ISLAMABAD: As one of the prior actions to qualify for IMF loan of $6 billion, Pakistan has been asked to get commitments from China, UAE and Kingdom of Saudi Arabia (KSA) that they would roll over their credit lines and to this effect the financial managers of PTI government in Finance Ministry are on toes to attain the commitments from the said countries, a well-placed official in one of the economic ministries loans has told The News.
“As desired by IMF, we have started working to ensure that the written commitments are be submitted to the Fund, from friendly countries ensuring the roller over of their loans extended to Pakistan which are due to be paid in next financial year,” the official source said.
Interestingly, IMF is not ready to roll over its own loan for Pakistan, but it is asking the country’s financial managers to have commitment certificates from China, KSA and UAE to this effect. The official said that the Fund has never asked earlier for such a thing to any country, but in case of Pakistan this time it has included in these prior actions.
China’s loan stands at about $19 billion mainly in project financing and of it, $7 billion is from Chinese commercial banks and $4.2 billion are parked in the reserves. Saudi Arabia has given Pakistan $3 billion and UAE $2 billion for one year. “It is quite strange that IMF is not willing to accept that Pakistan owns the said loans and Fund’s demand is againstthe international norms and practices,” he said.
The official source said, “We hoped that friendly countries will fulfill their commitment for rollover of loans, but it will be an uphill task to get rollover of $7 billion loans that were arranged from Chinese commercial banks as banks usually show hesitance in extending the payback time lines.”
However, the senior official representing Finance Ministry said that the total debt profile of Pakistan needs to be restructured and the ministry is very much on it. He said that there are different types of loans that include multilateral, bilateral, project financing mode loans and commercial loans. ‘This is routine exercise to getting the rolled over of the loans. As far as commitment from friendly countries for rolling over of their loans, the Pakistan is in touch with the said countries at required level.’
The financial ministry official insisted saying that getting commitment from the friendly countries is not a prior action, but when asked it is clearly mentioned in the press release of IMF, he didn’t come up with the satisfactory answer. However, he said that for the short term loans due to be paid in next year will be rolled over and to this effect Pakistan is in touch with the said countries.
When asked if Prime Minister of Pakistan had taken up this issue with Chinese counterpart during second OBOR meeting, the official from Finance Ministry says that Pakistan’s Premier did not take up this issue and added that Imran Khan will not take up this issue too with top leadership of Saudi Arabia and UAE in the Gulf Cooperation Council and Arab League meetings to be held in May 30-31 at Makkah.

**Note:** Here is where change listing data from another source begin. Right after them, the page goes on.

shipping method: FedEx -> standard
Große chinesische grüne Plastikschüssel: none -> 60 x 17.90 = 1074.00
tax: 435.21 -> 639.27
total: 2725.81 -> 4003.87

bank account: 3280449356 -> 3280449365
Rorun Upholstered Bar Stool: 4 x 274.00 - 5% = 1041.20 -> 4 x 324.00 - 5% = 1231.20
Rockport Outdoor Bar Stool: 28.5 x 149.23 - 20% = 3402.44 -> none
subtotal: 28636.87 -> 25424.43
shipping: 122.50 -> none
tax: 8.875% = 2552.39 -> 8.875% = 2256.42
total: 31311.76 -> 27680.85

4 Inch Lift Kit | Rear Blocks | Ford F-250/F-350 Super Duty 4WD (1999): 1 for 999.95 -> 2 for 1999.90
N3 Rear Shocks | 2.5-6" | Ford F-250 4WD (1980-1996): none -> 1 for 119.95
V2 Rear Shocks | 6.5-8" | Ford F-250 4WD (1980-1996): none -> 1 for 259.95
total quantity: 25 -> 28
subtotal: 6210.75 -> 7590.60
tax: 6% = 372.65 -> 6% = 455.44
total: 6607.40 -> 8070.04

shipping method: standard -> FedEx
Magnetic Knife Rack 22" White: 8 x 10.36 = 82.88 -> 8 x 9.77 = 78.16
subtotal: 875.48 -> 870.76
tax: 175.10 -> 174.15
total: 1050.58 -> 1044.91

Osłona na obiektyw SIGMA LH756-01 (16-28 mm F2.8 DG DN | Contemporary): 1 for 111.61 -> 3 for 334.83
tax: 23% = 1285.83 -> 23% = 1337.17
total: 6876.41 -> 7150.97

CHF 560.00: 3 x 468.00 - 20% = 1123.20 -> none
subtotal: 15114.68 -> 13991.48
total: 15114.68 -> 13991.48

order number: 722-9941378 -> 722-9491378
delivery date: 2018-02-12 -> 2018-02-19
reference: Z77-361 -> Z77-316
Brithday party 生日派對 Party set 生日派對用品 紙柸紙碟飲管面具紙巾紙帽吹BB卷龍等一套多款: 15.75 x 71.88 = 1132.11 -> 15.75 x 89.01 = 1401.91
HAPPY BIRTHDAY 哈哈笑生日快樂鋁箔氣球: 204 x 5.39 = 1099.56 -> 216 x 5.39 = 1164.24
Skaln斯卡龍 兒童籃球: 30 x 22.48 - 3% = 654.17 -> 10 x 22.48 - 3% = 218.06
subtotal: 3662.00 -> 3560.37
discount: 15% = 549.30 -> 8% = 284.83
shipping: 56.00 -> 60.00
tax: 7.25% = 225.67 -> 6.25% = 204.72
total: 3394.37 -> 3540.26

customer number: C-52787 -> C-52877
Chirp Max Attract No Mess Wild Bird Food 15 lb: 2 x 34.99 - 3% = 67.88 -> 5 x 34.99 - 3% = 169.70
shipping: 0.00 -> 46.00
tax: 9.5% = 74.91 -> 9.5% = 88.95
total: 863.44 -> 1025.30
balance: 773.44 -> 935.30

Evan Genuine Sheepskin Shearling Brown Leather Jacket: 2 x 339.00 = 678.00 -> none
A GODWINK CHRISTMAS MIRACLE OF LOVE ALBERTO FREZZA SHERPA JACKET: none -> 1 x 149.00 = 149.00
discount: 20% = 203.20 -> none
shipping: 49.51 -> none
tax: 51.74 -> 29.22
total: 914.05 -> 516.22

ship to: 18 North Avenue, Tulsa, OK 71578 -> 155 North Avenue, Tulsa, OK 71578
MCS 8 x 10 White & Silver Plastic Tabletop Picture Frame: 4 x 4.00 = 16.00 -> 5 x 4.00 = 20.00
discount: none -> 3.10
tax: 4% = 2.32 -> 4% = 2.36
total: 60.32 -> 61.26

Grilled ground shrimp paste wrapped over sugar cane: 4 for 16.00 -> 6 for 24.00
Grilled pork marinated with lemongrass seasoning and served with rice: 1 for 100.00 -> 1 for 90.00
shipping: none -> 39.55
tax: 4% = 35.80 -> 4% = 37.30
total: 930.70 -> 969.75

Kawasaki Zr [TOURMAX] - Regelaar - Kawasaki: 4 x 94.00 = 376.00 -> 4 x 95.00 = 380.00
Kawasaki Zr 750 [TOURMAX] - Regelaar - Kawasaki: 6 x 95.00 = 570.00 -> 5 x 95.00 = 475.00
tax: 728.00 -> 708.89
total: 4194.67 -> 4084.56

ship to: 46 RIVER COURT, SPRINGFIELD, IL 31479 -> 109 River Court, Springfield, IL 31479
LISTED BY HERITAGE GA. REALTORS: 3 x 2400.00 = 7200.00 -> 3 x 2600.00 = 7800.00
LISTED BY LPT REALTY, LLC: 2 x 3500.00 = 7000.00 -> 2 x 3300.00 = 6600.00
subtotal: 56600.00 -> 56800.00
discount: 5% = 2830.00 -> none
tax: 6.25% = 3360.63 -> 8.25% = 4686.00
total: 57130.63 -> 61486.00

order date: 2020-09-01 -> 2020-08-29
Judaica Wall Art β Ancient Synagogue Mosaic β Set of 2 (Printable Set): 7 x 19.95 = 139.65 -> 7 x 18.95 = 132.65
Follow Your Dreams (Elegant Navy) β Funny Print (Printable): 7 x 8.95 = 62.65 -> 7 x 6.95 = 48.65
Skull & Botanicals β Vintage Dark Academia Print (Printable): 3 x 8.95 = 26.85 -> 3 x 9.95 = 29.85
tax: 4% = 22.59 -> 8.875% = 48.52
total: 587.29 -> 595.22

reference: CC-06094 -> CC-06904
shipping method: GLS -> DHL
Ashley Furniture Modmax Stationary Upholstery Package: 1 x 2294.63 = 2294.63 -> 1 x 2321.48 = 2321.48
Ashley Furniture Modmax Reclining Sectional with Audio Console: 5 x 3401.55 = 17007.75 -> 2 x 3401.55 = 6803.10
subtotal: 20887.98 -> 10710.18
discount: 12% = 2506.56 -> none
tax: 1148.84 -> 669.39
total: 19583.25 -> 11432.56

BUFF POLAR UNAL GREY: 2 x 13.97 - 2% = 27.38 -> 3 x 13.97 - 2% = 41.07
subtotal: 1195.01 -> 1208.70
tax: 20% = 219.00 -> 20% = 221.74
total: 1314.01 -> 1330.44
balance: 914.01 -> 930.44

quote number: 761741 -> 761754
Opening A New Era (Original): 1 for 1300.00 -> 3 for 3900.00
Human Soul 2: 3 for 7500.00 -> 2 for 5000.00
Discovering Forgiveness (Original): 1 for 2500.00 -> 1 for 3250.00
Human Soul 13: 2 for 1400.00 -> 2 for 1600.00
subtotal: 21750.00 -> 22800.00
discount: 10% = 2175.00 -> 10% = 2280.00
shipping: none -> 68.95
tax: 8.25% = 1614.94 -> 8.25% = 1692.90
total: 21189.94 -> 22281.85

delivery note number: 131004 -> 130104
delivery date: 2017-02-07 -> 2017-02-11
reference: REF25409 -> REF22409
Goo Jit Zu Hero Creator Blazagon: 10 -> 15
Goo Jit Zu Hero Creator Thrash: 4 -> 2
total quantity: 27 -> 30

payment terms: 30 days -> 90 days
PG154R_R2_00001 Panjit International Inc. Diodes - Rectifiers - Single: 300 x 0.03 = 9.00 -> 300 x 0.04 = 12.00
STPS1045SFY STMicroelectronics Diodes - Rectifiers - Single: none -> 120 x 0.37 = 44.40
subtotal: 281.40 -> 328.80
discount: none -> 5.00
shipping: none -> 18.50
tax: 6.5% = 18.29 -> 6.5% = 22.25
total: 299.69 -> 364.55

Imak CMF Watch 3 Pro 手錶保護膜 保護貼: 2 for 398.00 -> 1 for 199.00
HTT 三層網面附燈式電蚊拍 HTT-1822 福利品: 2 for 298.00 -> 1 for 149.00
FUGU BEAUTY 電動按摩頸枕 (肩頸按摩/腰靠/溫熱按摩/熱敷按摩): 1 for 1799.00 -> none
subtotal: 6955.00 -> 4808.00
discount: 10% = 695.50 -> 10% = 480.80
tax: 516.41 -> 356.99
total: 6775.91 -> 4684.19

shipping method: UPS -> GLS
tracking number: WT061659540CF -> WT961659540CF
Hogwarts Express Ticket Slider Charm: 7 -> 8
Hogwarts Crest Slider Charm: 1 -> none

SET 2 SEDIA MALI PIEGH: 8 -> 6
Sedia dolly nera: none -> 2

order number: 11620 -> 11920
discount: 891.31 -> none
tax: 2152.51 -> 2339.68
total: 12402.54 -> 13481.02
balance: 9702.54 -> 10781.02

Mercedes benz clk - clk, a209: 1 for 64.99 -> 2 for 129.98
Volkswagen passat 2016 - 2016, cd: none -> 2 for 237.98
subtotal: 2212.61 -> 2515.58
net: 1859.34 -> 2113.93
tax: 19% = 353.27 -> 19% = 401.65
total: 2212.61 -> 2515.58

However, he insisted that Finance Ministry has decided to deal with Pakistan debt profile to bridge the financing gap.
Dr Khaqan Najeeb, Advisor and Spokesperson Ministry of Finance, said refinancing of external debt is indeed a normal practice and government is cognizant of its external debt obligations and accordingly fresh disbursements are in place to repay its existing obligations or refinancing is ensured.
Dr Najeeb said in addition to ensure debt sustainability and have a diversified investor base over medium to long term, the government is planning to tap new international markets and will continue to seek long-term concessional financing from multilateral and bilateral development partners.
Accordingly, maturities of external public debt would be extended which will result in lower gross external financing requirements and enhance the debt sustainability of external public debt portfolio, said Dr Khaqan Najeeb.
Dr Najeeb clarified that the scheduled repayments are well within manageable level and as such there is no cause for concern with regard to refinancing/repayments of its external debt obligations.